ECLI:NL:RBZWB:2025:5295
Rechtbank Zeeland-West-Brabant
- Raadkamer
- Rechtspraak.nl
Beslissing over bezwaarschrift DNA-onderzoek bij veroordeelde in verband met vernieling
Op 10 juni 2025 heeft de Rechtbank Zeeland-West-Brabant in Breda uitspraak gedaan in een zaak betreffende een bezwaarschrift tegen het afnemen van DNA-materiaal van een veroordeelde. De veroordeelde, geboren in 1980, had op 11 oktober 2024 een veroordeling gekregen voor vernieling. Het bezwaarschrift werd op 4 december 2024 ingediend en op 27 mei 2025 behandeld in besloten raadkamer. De veroordeelde was niet verschenen, maar zijn advocaat, mr. I.J.G. van Raab van Canstein, was wel aanwezig. De veroordeelde betwistte de noodzaak van het afnemen van zijn DNA, stellende dat de aard van het misdrijf en de omstandigheden waaronder het was gepleegd, een uitzondering rechtvaardigden. Het Openbaar Ministerie stelde echter dat er geen uitzonderingen van toepassing waren volgens de Wet DNA.

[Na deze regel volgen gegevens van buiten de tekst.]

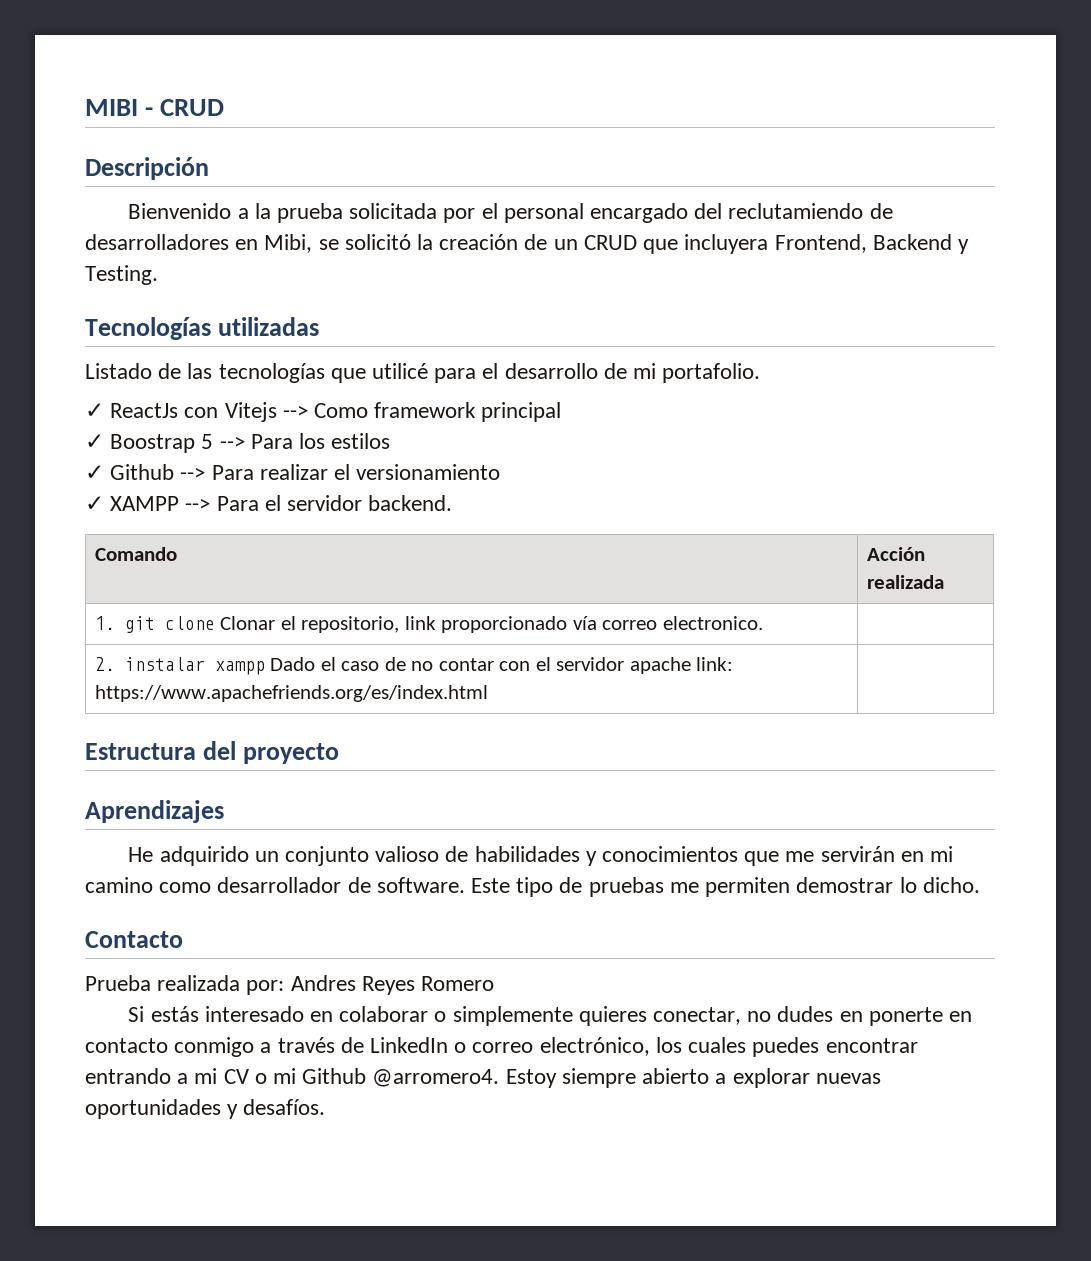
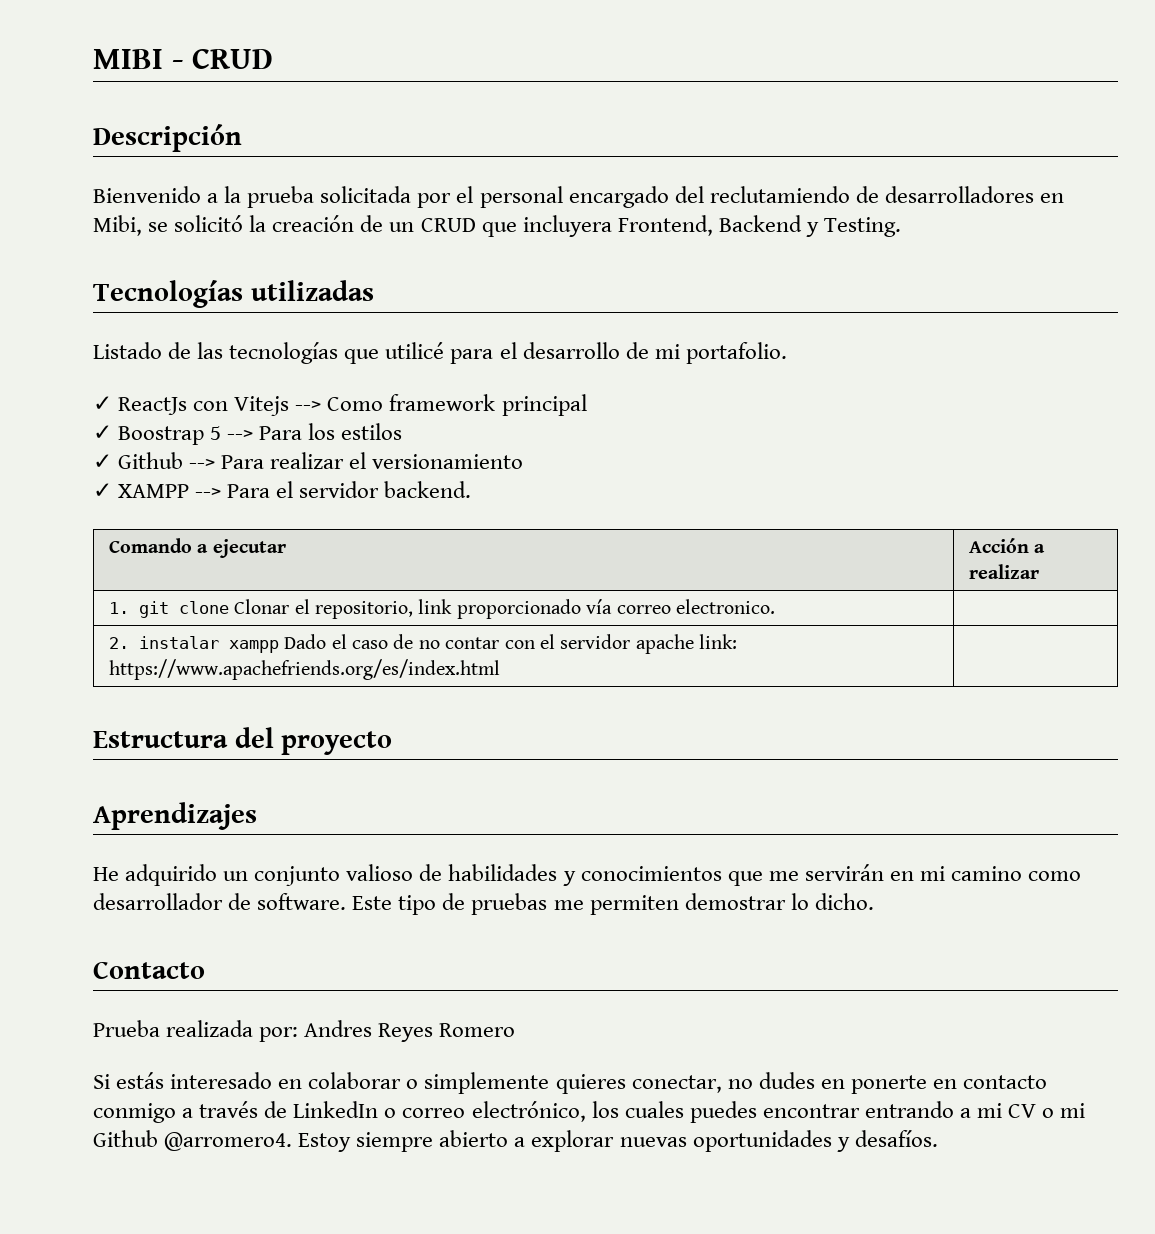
- Comando | Acción realizada
+ Comando a ejecutar | Acción a realizar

De rechtbank oordeelde dat het bezwaar tijdig en op de juiste wijze was ingediend. De rechtbank bevestigde dat het misdrijf waarvoor het bevel tot DNA-afname was afgegeven, voldeed aan de wettelijke vereisten. De rechtbank concludeerde dat het afnemen van DNA-materiaal van de veroordeelde van betekenis kon zijn voor de opsporing en vervolging van toekomstige strafbare feiten, gezien de ernst van de vernieling en de omstandigheden waaronder deze had plaatsgevonden. De rechtbank wees het bezwaar van de veroordeelde af en verklaarde het ongegrond, met de overweging dat het opnemen van zijn DNA-profiel in de databanken niet buitenproportioneel was.